Corresponding author: Jia-Cheng Guan, Doctor, Associate Chief Physician, Department of Radiology, The Second People’s Hospital of Quzhou, No. 338 Xin’an Avenue, Qujiang District, Quzhou 324000, Zhejiang Province, China. gjcqzey@126.com

Received: August 5, 2024
Revised: September 27, 2024
Accepted: October 29, 2024
Published online: February 6, 2025
Processing time: 101 Days and 8.4 Hours

Abstract

BACKGROUND

Primary squamous cell carcinoma (SCC) of the renal parenchyma is extremely rare, with only nine cases reported.

CASE SUMMARY

This study reports a 51-year-old man with primary SCC of the renal parenchyma. The patient was admitted with recurrent dull pain and discomfort in the right lumbar region, which had worsened over 2 weeks, accompanied by painful gross hematuria. SCC antigen (SCCA) levels were elevated, and imaging revealed a renal mass with associated calculi. The patient underwent laparoscopic unilateral nephrectomy and lymph node dissection. Postoperative pathology confirmed highly differentiated SCC with necrosis in the right renal parenchyma, with negative renal pelvis and ureter. The pathological stage was Pt3aN1M0. Four months after surgery, the tumor recurred with involvement of the liver, right psoas major muscle, and inferior vena cava. The patient refused chemotherapy and succumbed to the disease 6 months postoperatively due to disease progression.

CONCLUSION

We report a case of primary SCC of the renal parenchyma, a rare renal malignancy. The clinical symptoms, laboratory tests, and imaging findings are nonspecific, making accurate and timely diagnosis challenging. According to the literature, for patients with renal calculi accompanied by a renal mass, elevated serum SCCA levels, and magnetic resonance imaging showing cystic or cystic-solid masses within the kidney with pseudocapsules and heterogeneous mild enhancement, the possibility of this disease should be considered.

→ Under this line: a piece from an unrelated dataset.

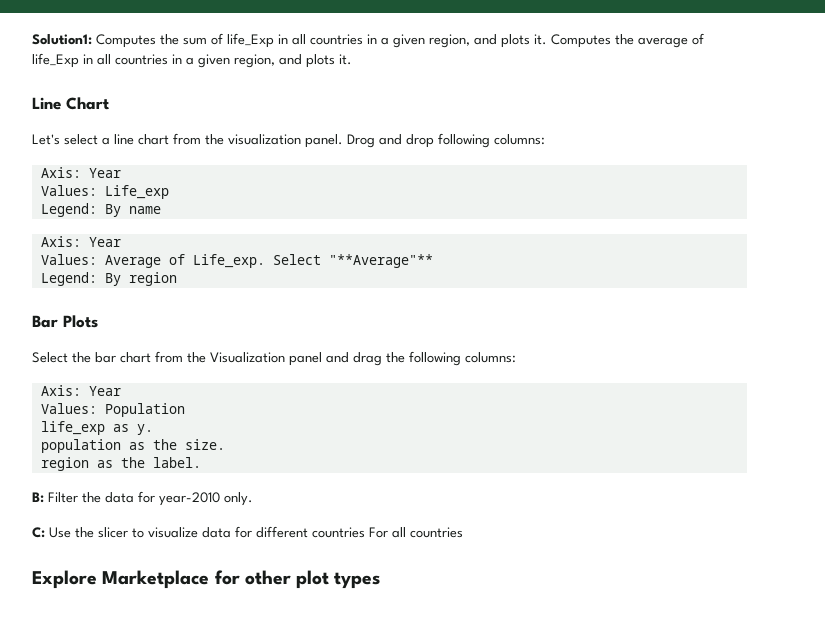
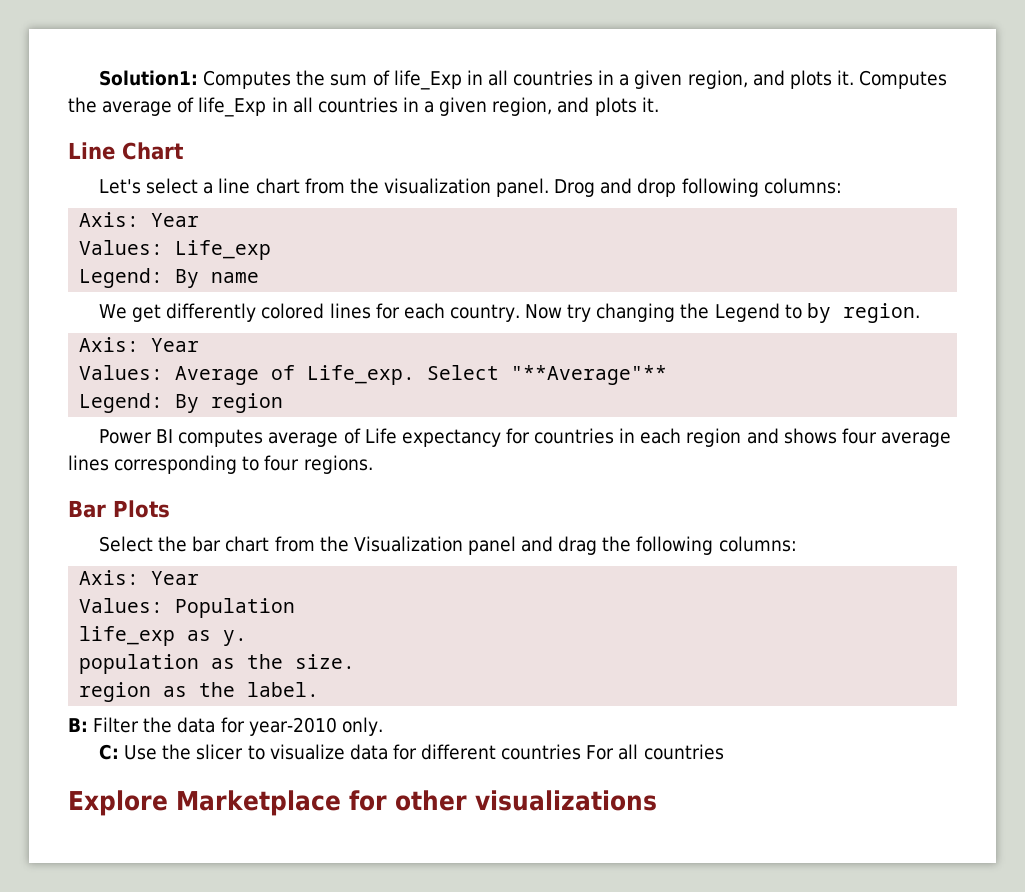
(161, 210) none -> [99,303,920,323] // We get differently colored lines for each country. Now try changing the Legend to by region.
(177, 279) none -> [99,428,951,447] [68,455,373,474] // Power BI computes average of Life expectancy for countries in each region and shows four average lines corresponding to four regions.
[296,570,381,589] plot types -> [474,790,657,811] visualizations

Keywords: Renal tumor; Renal parenchyma; Squamous cell carcinoma; Renal calculi; Computed tomography; Case report

Core Tip: Primary squamous cell carcinoma (SCC) of the renal parenchyma is extremely rare. This study reports a 51-year-old man with primary SCC of the renal parenchyma, accompanied by lymph node metastasis. A comprehensive exposition of its clinical trajectory and imaging manifestation is presented, aiming to enhance comprehension and management of this rare disease.